Here are a trio of interesting graphs:
Many of the playwrights see the nation’s major nonprofit theater companies as impediments to their work, favoring plays that have few characters to save money on actors’ salaries, for instance, or that have themes appealing to large audiences. Playwrights say artistic directors are obsessed with selling tickets in spite of their nonprofit missions and with pleasing board members by favoring world premieres or playwrights who are already admired by critics.
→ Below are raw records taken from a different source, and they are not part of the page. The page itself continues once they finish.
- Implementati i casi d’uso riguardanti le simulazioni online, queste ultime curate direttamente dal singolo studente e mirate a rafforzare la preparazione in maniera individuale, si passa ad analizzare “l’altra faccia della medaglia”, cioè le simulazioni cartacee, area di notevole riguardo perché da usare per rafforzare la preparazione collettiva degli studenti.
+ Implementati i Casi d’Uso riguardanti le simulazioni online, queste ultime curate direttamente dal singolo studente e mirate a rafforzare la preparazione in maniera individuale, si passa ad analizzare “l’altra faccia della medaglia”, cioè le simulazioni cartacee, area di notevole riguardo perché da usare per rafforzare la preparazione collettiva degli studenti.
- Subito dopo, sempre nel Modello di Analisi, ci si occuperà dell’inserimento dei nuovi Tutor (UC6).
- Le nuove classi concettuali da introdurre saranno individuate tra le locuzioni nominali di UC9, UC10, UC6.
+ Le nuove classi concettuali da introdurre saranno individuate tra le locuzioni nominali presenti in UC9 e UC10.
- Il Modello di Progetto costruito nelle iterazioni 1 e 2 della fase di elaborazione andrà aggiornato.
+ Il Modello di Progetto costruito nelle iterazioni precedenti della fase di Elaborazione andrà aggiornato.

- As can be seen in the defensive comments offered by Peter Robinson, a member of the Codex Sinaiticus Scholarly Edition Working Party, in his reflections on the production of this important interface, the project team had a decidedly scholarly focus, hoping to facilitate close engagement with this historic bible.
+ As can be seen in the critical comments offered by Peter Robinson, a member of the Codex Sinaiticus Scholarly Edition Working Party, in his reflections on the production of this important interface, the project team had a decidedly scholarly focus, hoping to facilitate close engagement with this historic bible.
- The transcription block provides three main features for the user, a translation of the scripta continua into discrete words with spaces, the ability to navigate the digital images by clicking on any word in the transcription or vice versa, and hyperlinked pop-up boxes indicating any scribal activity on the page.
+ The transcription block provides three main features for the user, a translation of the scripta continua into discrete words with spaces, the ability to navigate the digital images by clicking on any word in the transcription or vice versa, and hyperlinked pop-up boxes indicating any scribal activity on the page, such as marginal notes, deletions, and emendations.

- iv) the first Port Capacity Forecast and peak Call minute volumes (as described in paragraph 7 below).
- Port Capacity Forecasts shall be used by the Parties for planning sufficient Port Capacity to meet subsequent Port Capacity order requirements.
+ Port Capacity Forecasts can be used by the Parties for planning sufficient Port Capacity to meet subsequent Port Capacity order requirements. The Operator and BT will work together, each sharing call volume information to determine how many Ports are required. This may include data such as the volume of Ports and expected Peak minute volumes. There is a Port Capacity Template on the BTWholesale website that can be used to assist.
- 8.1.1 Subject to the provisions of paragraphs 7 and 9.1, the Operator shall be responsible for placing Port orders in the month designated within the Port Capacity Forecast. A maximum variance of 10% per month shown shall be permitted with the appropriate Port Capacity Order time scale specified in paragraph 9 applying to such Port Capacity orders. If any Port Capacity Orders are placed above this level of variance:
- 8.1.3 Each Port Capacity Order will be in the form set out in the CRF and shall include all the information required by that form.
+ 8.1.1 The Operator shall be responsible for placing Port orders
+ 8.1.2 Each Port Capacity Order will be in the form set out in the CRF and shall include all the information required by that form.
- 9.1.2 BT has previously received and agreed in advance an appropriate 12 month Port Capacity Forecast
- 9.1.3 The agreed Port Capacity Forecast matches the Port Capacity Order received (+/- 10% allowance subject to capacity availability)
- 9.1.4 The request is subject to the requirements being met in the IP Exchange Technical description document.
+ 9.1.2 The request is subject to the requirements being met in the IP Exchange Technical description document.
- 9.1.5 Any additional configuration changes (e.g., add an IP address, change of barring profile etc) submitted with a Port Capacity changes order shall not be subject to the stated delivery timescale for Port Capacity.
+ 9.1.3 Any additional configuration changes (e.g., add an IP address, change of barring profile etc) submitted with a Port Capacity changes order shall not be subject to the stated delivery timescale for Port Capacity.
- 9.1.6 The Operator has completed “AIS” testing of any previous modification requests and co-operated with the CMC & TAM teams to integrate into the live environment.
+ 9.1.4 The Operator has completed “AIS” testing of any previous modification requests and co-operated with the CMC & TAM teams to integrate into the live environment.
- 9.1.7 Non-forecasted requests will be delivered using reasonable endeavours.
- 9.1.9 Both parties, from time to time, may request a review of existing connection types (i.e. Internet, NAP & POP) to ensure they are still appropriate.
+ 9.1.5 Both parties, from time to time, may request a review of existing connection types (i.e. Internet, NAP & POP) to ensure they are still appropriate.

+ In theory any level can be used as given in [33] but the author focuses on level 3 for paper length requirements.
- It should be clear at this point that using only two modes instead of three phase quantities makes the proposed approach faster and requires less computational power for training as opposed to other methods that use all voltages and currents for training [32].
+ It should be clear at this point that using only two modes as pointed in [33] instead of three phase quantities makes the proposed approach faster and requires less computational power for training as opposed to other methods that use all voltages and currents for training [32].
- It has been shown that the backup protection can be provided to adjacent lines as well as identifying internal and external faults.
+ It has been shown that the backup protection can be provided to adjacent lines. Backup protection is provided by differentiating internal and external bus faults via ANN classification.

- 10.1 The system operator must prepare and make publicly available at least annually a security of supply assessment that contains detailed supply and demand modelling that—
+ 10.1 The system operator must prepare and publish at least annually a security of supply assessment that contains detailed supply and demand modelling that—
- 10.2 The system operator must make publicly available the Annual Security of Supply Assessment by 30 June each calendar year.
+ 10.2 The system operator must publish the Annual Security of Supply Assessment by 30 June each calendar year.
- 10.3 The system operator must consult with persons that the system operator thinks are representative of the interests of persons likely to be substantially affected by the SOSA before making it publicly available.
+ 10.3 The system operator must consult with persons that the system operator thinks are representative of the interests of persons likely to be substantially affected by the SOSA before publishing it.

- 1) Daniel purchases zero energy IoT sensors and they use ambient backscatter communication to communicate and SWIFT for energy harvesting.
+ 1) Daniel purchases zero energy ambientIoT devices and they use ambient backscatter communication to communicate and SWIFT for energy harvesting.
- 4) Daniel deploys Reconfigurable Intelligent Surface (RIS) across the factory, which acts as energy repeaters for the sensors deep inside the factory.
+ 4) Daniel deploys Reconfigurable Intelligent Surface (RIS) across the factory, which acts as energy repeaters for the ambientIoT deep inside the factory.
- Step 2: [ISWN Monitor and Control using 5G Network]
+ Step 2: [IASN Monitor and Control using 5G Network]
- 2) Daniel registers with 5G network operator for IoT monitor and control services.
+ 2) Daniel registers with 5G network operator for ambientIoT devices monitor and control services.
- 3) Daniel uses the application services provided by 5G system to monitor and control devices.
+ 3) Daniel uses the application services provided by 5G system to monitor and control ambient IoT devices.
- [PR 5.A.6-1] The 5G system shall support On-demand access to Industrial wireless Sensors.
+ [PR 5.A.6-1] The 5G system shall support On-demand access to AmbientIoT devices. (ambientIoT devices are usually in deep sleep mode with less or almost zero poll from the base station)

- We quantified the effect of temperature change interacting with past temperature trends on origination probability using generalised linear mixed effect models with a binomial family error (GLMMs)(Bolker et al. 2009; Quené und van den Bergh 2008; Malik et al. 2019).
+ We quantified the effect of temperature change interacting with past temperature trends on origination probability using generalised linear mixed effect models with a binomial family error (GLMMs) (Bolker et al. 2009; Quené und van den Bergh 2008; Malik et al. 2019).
“We heard from artistic directors who admitted that they’re all going after the same 10 playwrights to produce their work, which is largely about getting prestige in their field,” said Todd London, the chief author of the study and book, Outrageous Fortune: The Life and Times of the New American Play. Mr. London, the artistic director of New Dramatists, a group that helps playwrights, declined to name those artistic directors or playwrights.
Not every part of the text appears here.